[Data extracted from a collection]

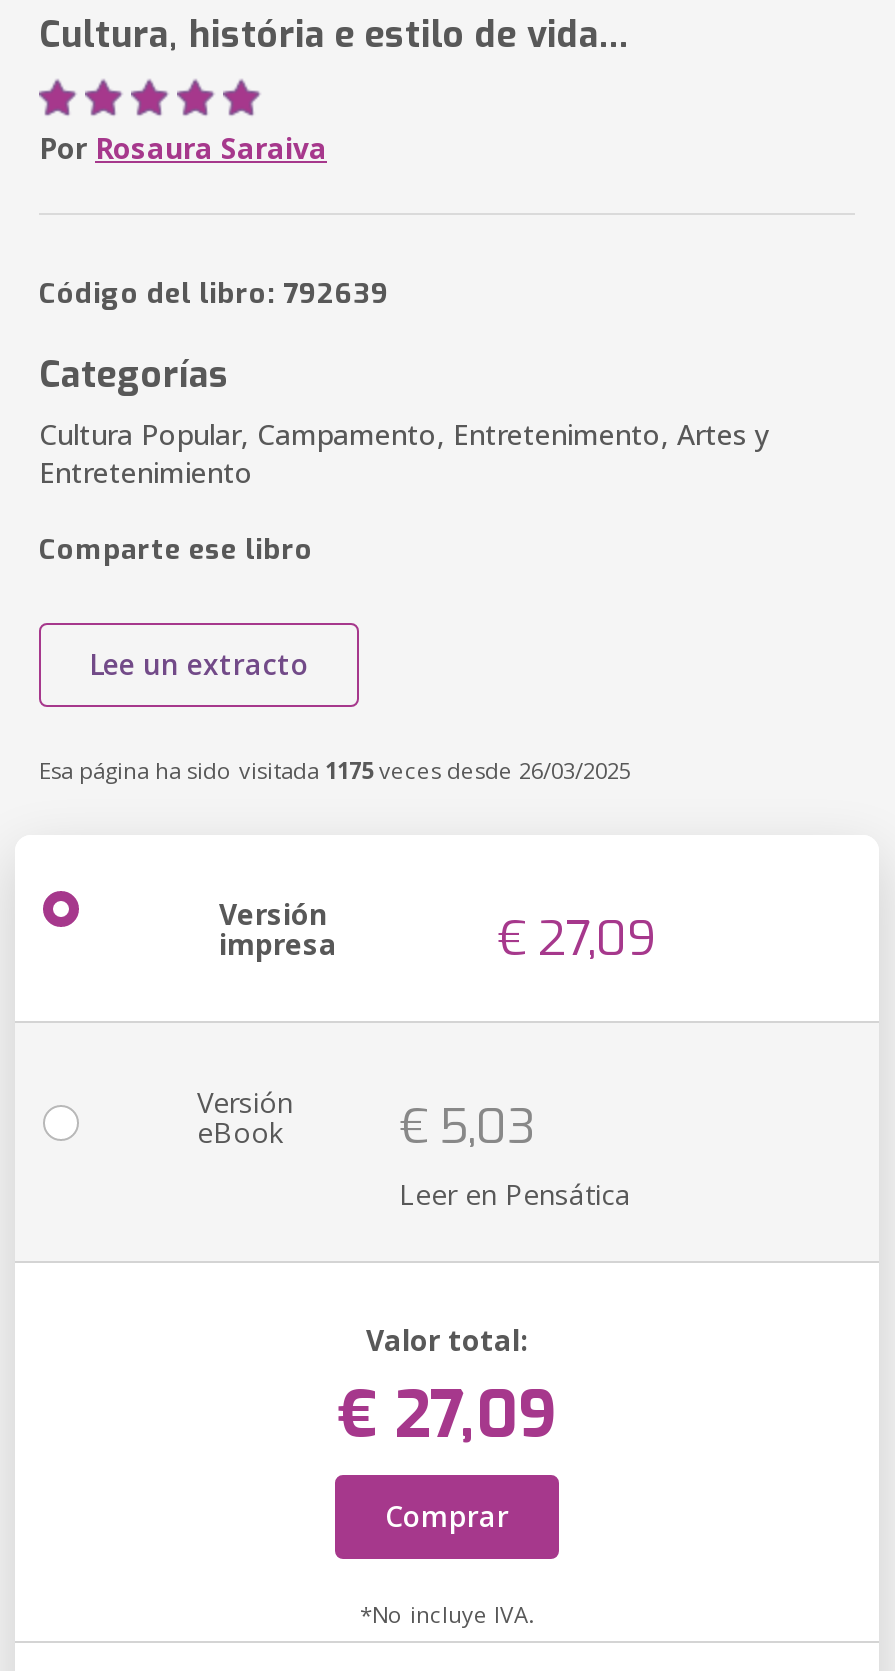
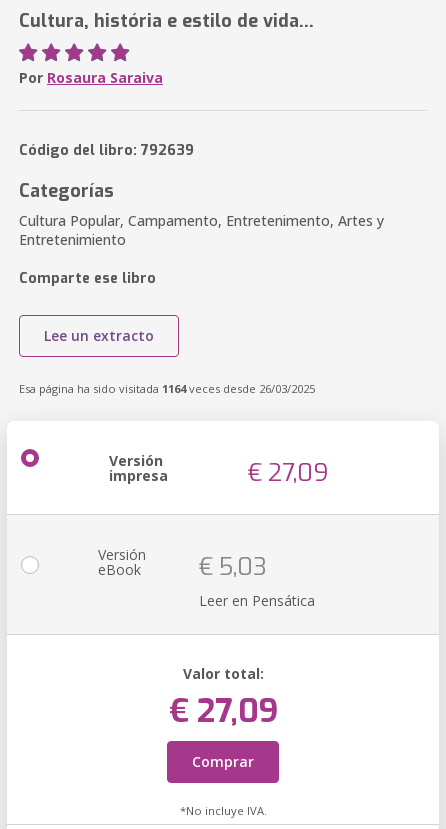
- Esa página ha sido visitada 1175veces desde 26/03/2025
+ Esa página ha sido visitada 1164veces desde 26/03/2025
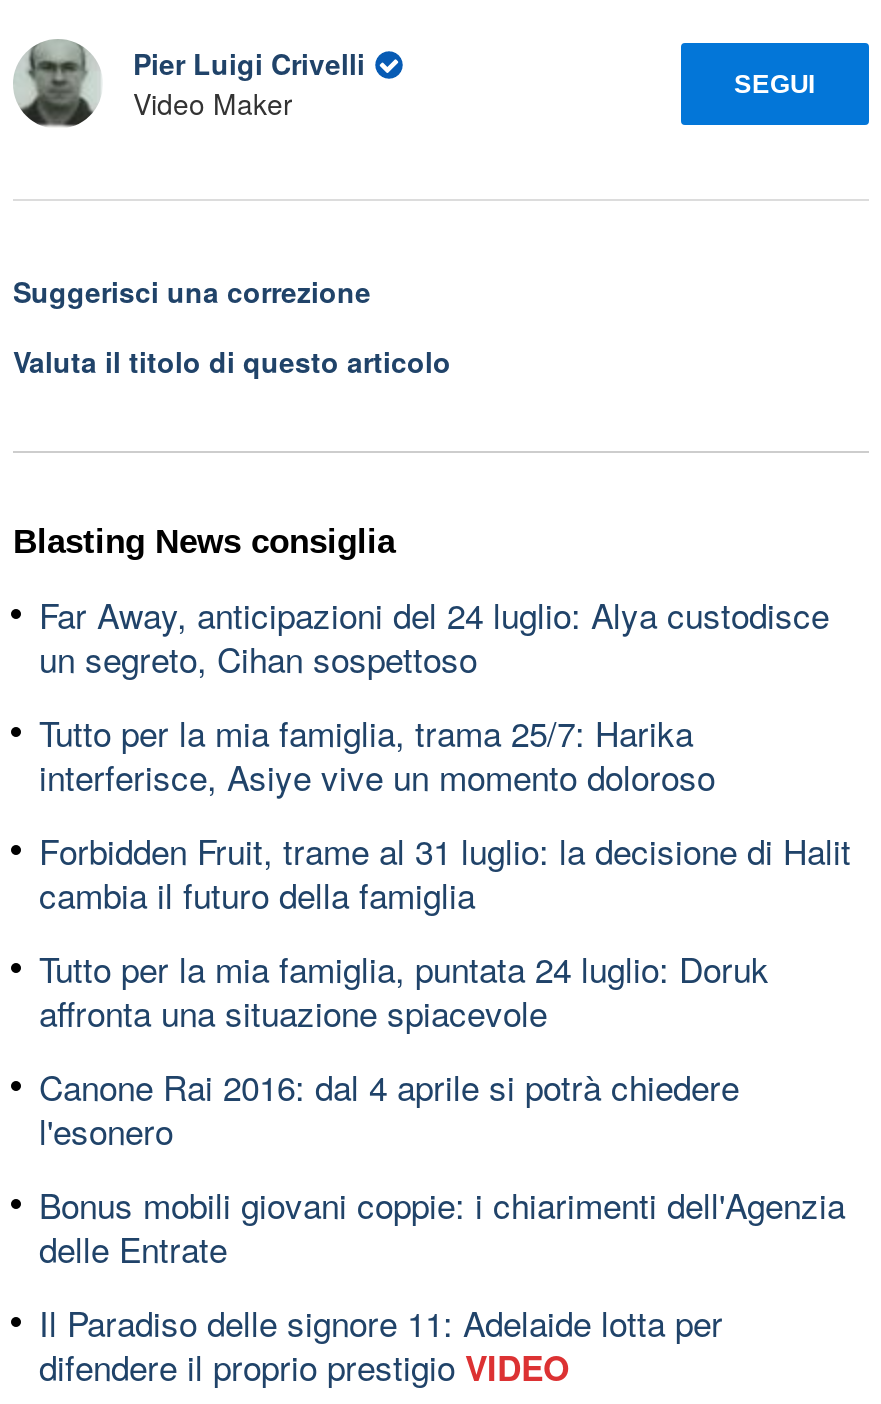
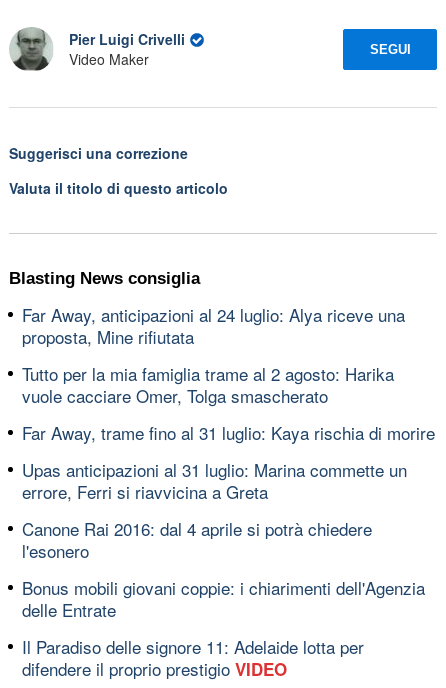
- Far Away, anticipazioni del 24 luglio: Alya custodisce
- un segreto, Cihan sospettoso
+ Far Away, anticipazioni al 24 luglio: Alya riceve una
+ proposta, Mine rifiutata

- Tutto per la mia famiglia, trama 25/7: Harika
- interferisce, Asiye vive un momento doloroso
+ Tutto per la mia famiglia trame al 2 agosto: Harika
+ vuole cacciare Omer, Tolga smascherato

- Forbidden Fruit, trame al 31 luglio: la decisione di Halit
- cambia il futuro della famiglia
+ Far Away, trame fino al 31 luglio: Kaya rischia di morire

- Tutto per la mia famiglia, puntata 24 luglio: Doruk
- affronta una situazione spiacevole
+ Upas anticipazioni al 31 luglio: Marina commette un
+ errore, Ferri si riavvicina a Greta
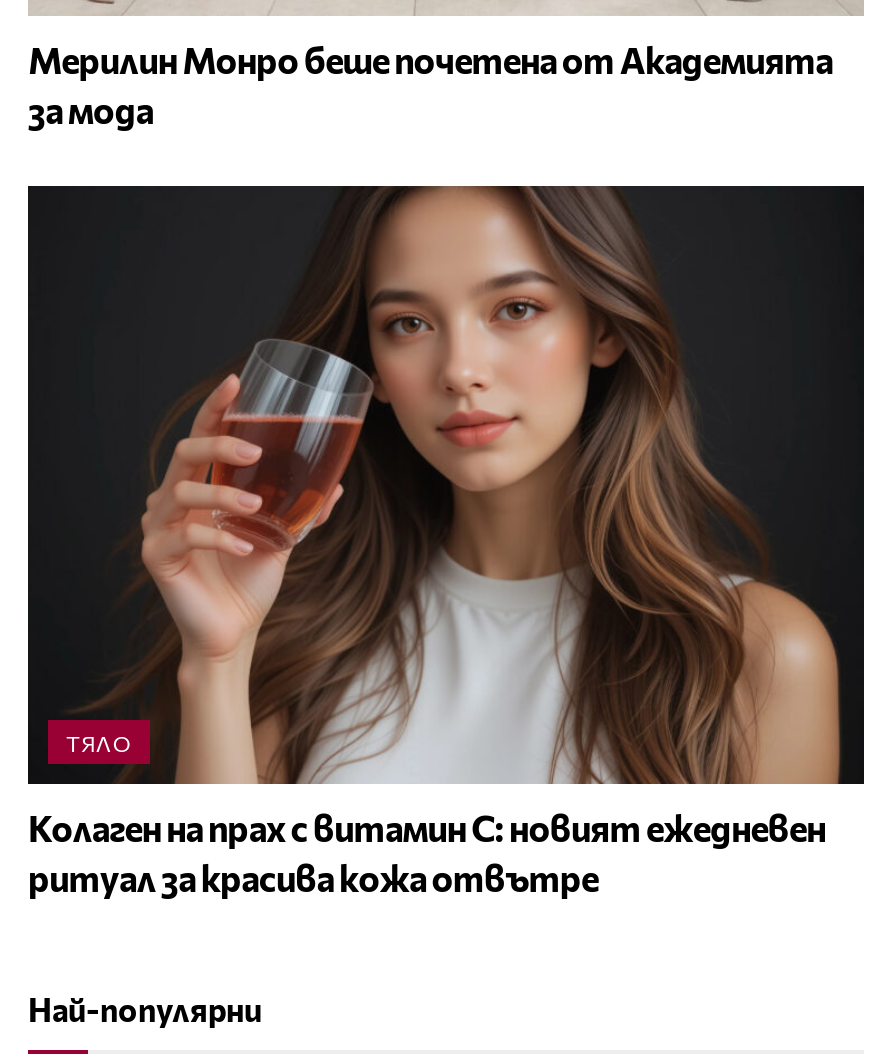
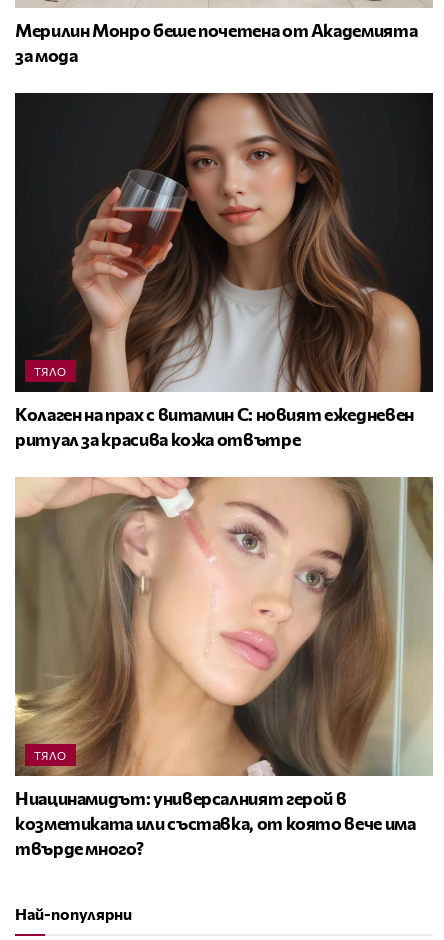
+ [image]
+ ТЯЛО
+ Ниацинамидът: универсалният герой в
+ козметиката или съставка, от която вече има
+ твърде много?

■ **Assignment**: The reply must contain every entry above, exactly as written, and none of the pictures.

■ **Response**:
- Esa página ha sido visitada 1175veces desde 26/03/2025
+ Esa página ha sido visitada 1164veces desde 26/03/2025
- Far Away, anticipazioni del 24 luglio: Alya custodisce
- un segreto, Cihan sospettoso
+ Far Away, anticipazioni al 24 luglio: Alya riceve una
+ proposta, Mine rifiutata

- Tutto per la mia famiglia, trama 25/7: Harika
- interferisce, Asiye vive un momento doloroso
+ Tutto per la mia famiglia trame al 2 agosto: Harika
+ vuole cacciare Omer, Tolga smascherato

- Forbidden Fruit, trame al 31 luglio: la decisione di Halit
- cambia il futuro della famiglia
+ Far Away, trame fino al 31 luglio: Kaya rischia di morire

- Tutto per la mia famiglia, puntata 24 luglio: Doruk
- affronta una situazione spiacevole
+ Upas anticipazioni al 31 luglio: Marina commette un
+ errore, Ferri si riavvicina a Greta
+ [image]
+ ТЯЛО
+ Ниацинамидът: универсалният герой в
+ козметиката или съставка, от която вече има
+ твърде много?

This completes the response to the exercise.